APOE ε4 homozygous + 9p21 CAD risk allele
APOE ε4/ε4 combined with the 9p21 coronary artery disease risk allele.
You have two copies of the higher-risk APOE ε4 version plus a DNA change in a region called 9p21 that's linked to heart artery disease.
Two independent cardiovascular risk signals stacked. APOE ε4 homozygosity raises both Alzheimer's and cardiovascular risk; the 9p21 locus adds an independent CAD risk increment. Together these support paying particular attention to blood pressure, lipid management, and lifestyle.
You have two separate genetic nudges towards heart artery disease, working through different biology. Together they make blood pressure control, cholesterol management, and lifestyle choices unusually worthwhile for you.
What this means
These two signals act through different biology — APOE through lipid transport, the 9p21 region through cell-cycle control affecting vascular smooth muscle — so their effects on coronary artery disease risk are likely additive rather than redundant. None of this is destiny, but it shifts the prior meaningfully when planning cardiovascular prevention.

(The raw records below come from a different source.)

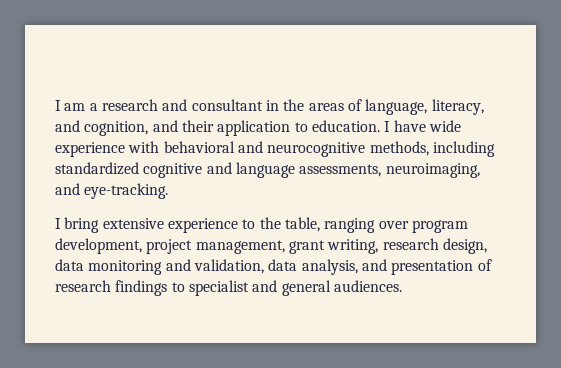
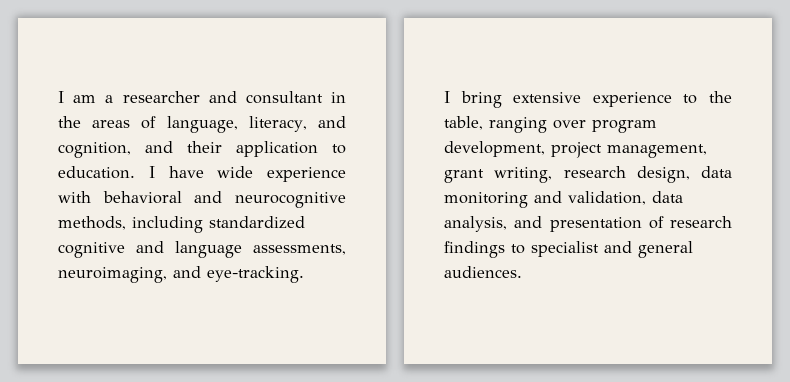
- I am a research and consultant in the areas of language, literacy, and cognition, and their application to education.
+ I am a researcher and consultant in the areas of language, literacy, and cognition, and their application to education.

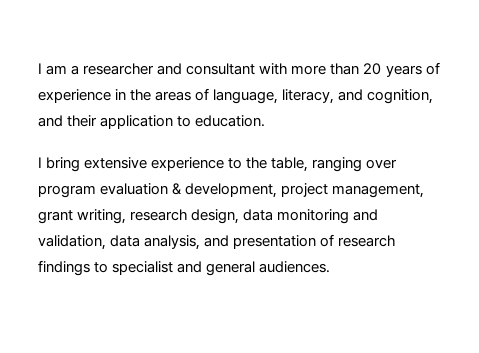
- I am a researcher and consultant in the areas of language, literacy, and cognition, and their application to education. I have wide experience with behavioral and neurocognitive methods, including standardized cognitive and language assessments, neuroimaging, and eye-tracking.
+ I am a researcher and consultant with more than 20 years of experience in the areas of language, literacy, and cognition, and their application to education.
- I bring extensive experience to the table, ranging over program development, project management, grant writing, research design, data monitoring and validation, data analysis, and presentation of research findings to specialist and general audiences.
+ I bring extensive experience to the table, ranging over program evaluation & development, project management, grant writing, research design, data monitoring and validation, data analysis, and presentation of research findings to specialist and general audiences.

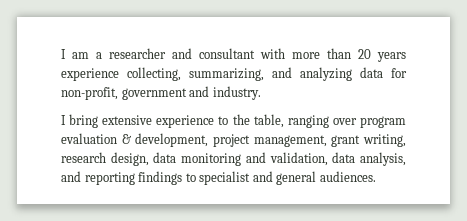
- I am a researcher and consultant with more than 20 years of experience in the areas of language, literacy, and cognition, and their application to education.
+ I am a researcher and consultant with more than 20 years experience collecting, summarizing, and analyzing data for non-profit, government and industry.
- I bring extensive experience to the table, ranging over program evaluation & development, project management, grant writing, research design, data monitoring and validation, data analysis, and presentation of research findings to specialist and general audiences.
+ I bring extensive experience to the table, ranging over program evaluation & development, project management, grant writing, research design, data monitoring and validation, data analysis, and reporting findings to specialist and general audiences.

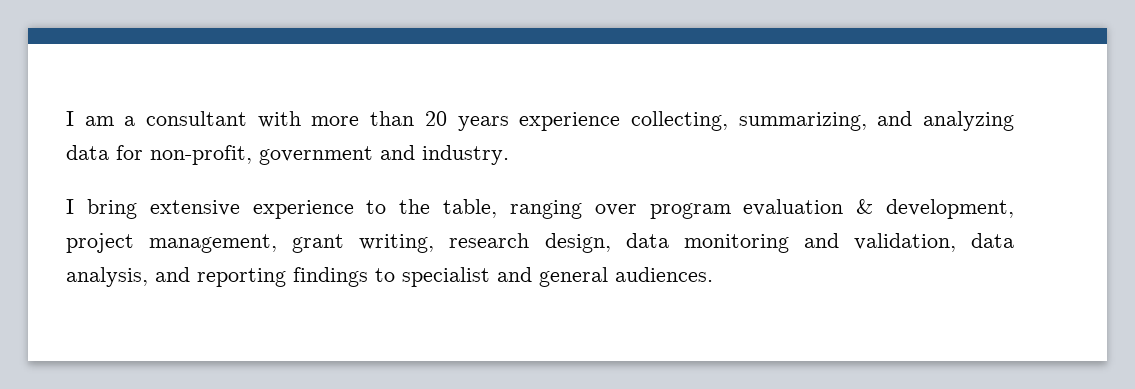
- I am a researcher and consultant with more than 20 years experience collecting, summarizing, and analyzing data for non-profit, government and industry.
+ I am a consultant with more than 20 years experience collecting, summarizing, and analyzing data for non-profit, government and industry.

These two DNA changes affect heart artery disease in different ways. APOE helps move cholesterol around your blood; the 9p21 region affects how the muscle cells in your artery walls divide and repair themselves. Because they work through different biology, the two effects add up rather than overlap. This isn't destiny — neither alone or together guarantees anything — but it does shift the picture enough to take prevention seriously.
Caveats
- Lifestyle factors (blood pressure, lipids, smoking, exercise, diet) remain dominant.
- Each variant individually has only a modest effect; this is about the combination.
- Modern lipid-lowering therapy is highly effective at compensating for elevated genetic risk.